He was nauseated. His wife unfaithful! Juanita and Hugo! His hairy-shouldered pool attendant had caressed that fabulous bosom! What would the insurance company say?

  His wife had slept with his pool attendant. No wonder the water was never at the right temperature!

  Rimmer felt ... numb.

  THREE

  Lister sat in the red glow of the firelight, looking down at his arms and the messages in ointment on each of them. How was it possible for pain to 'spell out' words? What was it? Was it something inside him? The message on his left arm: 'DYING'. What did that mean? He was dying? The something inside him was dying?

  He looked across at his right arm: four letters and a symbol, but he didn't know what they meant. Couldn’t be that it was just a coincidence that the pain happened to spell out two messages that happened to be in English on his forearms? Unlikely, but not impossible. After all, some fairly bizarre things had happened since he returned to Earth.
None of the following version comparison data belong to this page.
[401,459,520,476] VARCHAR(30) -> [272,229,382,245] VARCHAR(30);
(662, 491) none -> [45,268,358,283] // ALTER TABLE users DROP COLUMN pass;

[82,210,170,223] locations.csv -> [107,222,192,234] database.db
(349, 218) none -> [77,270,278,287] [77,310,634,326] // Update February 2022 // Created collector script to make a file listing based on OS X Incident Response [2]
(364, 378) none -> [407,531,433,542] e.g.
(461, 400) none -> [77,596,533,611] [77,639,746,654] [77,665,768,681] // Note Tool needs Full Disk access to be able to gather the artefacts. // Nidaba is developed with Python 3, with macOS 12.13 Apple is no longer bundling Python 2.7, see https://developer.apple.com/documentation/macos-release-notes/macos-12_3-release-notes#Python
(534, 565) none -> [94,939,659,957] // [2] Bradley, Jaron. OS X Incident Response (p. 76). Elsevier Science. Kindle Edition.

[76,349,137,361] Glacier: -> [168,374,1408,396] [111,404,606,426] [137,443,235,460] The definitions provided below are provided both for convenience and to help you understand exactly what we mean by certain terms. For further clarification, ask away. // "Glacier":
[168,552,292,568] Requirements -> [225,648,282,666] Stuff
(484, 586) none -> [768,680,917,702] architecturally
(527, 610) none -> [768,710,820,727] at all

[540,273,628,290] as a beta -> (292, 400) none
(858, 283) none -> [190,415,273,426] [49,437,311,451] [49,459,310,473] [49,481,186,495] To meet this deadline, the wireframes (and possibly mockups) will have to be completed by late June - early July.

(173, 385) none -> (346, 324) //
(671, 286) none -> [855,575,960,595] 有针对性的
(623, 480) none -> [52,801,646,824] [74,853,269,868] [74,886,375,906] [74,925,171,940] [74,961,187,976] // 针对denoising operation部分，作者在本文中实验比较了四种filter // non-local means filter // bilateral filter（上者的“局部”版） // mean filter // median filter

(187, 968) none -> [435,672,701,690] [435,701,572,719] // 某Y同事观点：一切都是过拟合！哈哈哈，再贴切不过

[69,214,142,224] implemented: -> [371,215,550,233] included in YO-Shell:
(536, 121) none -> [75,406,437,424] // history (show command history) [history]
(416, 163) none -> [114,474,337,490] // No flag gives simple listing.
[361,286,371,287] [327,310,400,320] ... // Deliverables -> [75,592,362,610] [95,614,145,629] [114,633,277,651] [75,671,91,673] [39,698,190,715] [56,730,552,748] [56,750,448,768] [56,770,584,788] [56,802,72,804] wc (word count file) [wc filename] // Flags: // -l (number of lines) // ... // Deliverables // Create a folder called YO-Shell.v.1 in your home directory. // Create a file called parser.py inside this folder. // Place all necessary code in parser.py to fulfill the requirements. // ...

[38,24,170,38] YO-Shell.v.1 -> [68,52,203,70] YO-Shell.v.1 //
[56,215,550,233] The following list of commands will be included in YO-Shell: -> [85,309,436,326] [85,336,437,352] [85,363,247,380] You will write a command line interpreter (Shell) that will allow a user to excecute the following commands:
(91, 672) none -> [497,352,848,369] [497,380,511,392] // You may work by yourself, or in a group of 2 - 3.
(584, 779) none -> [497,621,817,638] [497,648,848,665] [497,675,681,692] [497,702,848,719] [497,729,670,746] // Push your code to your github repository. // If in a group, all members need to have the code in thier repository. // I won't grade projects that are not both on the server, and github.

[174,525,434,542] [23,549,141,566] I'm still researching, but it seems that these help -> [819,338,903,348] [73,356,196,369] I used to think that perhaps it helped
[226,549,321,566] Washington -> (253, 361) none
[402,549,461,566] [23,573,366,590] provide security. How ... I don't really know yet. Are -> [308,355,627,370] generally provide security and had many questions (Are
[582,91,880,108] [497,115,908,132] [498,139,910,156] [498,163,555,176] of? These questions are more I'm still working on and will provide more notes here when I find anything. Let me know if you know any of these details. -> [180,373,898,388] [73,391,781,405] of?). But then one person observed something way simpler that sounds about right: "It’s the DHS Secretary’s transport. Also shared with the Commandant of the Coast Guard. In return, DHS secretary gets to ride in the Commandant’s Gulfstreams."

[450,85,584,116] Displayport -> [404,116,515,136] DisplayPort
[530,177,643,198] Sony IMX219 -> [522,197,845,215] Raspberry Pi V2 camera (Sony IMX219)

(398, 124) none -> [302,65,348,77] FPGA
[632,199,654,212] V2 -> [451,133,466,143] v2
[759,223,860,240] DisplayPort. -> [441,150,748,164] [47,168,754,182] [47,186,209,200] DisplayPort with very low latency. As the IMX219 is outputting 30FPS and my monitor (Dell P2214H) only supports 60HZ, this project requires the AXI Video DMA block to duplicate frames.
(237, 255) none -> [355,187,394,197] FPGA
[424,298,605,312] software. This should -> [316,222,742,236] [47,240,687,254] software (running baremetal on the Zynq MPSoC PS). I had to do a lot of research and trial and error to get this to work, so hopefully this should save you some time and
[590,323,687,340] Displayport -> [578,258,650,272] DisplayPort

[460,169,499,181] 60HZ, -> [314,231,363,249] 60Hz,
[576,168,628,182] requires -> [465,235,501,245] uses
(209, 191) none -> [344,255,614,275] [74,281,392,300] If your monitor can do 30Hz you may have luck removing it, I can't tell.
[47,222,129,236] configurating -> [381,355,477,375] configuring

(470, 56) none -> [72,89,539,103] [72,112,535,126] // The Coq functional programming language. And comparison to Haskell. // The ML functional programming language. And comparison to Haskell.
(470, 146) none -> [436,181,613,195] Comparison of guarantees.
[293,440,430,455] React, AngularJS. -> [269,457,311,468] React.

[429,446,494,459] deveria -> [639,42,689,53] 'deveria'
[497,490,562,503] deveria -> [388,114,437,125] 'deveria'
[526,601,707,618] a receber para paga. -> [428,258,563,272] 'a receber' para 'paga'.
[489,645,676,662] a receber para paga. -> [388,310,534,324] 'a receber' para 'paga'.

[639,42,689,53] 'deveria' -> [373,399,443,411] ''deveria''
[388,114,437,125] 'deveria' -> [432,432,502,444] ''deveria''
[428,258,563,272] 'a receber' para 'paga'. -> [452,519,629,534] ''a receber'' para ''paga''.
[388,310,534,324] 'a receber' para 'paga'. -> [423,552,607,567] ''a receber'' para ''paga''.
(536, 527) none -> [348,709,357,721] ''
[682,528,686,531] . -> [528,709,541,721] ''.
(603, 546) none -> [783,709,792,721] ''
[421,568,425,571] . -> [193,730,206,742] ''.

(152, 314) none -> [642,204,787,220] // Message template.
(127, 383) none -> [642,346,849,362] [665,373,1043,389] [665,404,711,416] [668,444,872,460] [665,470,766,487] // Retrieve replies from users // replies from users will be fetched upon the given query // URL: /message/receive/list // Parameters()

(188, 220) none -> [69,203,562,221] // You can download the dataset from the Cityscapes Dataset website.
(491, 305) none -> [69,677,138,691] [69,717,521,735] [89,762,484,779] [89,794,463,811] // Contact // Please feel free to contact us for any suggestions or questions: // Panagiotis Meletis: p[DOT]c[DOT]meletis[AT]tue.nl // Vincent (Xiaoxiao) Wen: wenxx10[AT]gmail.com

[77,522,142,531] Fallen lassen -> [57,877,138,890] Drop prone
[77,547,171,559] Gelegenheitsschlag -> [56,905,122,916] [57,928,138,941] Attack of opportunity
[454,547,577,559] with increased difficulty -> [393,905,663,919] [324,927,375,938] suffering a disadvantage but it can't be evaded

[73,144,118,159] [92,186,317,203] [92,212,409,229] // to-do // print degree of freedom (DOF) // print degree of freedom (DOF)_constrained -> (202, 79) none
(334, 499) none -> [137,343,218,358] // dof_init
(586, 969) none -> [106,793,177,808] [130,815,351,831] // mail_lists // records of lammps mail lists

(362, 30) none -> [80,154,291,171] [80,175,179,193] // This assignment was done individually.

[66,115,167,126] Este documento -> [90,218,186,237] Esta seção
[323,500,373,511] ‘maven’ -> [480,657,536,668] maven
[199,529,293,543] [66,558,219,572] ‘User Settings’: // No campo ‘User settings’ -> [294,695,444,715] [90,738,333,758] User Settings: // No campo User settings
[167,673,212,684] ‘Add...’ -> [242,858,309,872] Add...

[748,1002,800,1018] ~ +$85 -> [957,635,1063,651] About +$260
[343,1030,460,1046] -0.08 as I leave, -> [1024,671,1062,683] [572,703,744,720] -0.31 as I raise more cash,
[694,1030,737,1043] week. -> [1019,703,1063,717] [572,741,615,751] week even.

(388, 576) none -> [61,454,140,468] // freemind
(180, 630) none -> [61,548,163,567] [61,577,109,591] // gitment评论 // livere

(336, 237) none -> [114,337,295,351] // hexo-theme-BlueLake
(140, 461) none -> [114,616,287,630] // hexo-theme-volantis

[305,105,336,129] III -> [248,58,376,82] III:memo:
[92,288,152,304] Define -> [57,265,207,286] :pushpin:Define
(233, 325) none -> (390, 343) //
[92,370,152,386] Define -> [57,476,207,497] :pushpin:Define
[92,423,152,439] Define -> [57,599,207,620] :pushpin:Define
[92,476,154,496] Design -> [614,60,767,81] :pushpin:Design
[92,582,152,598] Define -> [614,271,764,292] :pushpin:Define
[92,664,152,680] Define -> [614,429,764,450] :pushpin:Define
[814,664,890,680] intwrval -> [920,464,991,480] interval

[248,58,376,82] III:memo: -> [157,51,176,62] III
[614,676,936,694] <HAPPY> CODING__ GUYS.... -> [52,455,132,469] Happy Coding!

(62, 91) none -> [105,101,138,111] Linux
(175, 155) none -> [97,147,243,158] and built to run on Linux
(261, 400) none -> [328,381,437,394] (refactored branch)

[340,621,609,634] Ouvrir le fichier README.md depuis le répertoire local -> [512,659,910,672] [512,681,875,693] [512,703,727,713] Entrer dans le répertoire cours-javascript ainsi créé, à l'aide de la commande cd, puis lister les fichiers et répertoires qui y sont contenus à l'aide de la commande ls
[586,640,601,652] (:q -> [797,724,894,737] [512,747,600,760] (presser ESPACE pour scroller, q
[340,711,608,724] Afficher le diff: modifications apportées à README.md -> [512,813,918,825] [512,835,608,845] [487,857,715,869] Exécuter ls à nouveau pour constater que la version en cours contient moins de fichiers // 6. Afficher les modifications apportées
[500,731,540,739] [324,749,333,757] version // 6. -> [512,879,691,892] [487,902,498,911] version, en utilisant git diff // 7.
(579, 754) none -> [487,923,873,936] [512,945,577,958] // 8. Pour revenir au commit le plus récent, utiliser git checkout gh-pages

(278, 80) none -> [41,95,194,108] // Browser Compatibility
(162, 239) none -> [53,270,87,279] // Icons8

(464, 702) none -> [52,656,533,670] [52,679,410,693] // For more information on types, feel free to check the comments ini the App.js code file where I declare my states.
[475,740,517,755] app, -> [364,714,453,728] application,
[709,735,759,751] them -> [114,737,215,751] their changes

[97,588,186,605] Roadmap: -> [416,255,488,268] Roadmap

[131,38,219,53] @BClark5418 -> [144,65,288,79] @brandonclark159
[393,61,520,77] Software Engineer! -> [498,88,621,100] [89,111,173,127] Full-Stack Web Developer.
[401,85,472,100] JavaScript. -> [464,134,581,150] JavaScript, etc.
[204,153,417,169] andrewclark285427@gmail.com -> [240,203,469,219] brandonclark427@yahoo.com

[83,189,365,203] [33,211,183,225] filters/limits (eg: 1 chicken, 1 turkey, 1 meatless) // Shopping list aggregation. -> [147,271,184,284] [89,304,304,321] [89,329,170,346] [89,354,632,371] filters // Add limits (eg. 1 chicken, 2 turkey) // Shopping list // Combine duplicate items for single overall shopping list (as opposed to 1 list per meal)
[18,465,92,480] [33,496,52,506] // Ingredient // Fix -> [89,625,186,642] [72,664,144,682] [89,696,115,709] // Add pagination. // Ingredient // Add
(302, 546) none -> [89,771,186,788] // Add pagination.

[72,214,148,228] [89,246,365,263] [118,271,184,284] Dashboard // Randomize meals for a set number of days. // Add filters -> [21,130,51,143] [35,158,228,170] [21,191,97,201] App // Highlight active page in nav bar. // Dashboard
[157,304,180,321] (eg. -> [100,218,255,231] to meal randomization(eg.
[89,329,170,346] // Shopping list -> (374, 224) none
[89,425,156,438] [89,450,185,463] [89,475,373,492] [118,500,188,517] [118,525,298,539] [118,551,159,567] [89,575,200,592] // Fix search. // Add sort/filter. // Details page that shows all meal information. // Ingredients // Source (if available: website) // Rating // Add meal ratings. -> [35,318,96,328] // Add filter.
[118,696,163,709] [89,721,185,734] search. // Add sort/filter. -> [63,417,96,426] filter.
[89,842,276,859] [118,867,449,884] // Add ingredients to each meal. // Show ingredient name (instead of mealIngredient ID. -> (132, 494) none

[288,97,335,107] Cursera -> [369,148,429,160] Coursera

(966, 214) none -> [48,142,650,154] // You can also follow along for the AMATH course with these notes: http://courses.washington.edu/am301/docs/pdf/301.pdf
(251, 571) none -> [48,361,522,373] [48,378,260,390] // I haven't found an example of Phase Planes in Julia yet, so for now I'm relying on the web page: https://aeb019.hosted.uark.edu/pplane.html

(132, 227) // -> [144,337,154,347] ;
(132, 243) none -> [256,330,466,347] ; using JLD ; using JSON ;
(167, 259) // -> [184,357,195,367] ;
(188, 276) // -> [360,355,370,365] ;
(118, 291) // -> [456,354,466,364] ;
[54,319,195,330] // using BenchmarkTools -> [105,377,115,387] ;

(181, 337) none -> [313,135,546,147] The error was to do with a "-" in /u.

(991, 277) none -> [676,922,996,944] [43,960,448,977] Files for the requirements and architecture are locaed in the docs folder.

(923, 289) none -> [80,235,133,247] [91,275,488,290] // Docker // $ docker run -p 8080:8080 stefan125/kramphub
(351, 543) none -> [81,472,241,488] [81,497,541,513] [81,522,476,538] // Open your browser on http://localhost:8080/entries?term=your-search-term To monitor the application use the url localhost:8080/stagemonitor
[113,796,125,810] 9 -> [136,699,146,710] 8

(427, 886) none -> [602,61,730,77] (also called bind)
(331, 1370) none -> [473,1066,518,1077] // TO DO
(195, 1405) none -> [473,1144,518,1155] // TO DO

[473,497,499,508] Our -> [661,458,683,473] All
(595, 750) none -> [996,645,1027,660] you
Finding Bedford Falls the way he'd always imagined it. Finding someone who was the exact duplicate of Kristine Kochanski. Exact. Down to the pinball smile. Down to the laugh. Down to the tiny mole on her bottom. Who just happened to be a direct descendant of the Third Console Officer he'd had an affair with aboard Red Dwarf three million years ago. Who just happened to fall in love with him almost instantly, and give him twin sons.

  And the boys. Both beautiful, both perfectly-formed, never any trouble. They never cried, they never whined; they even changed one another's nappies.

  Wasn't that a bit odd? Self-nappy-changing babies? Lister didn't know much about babies, but Krissie had always accepted it as normal behaviour, so he had too.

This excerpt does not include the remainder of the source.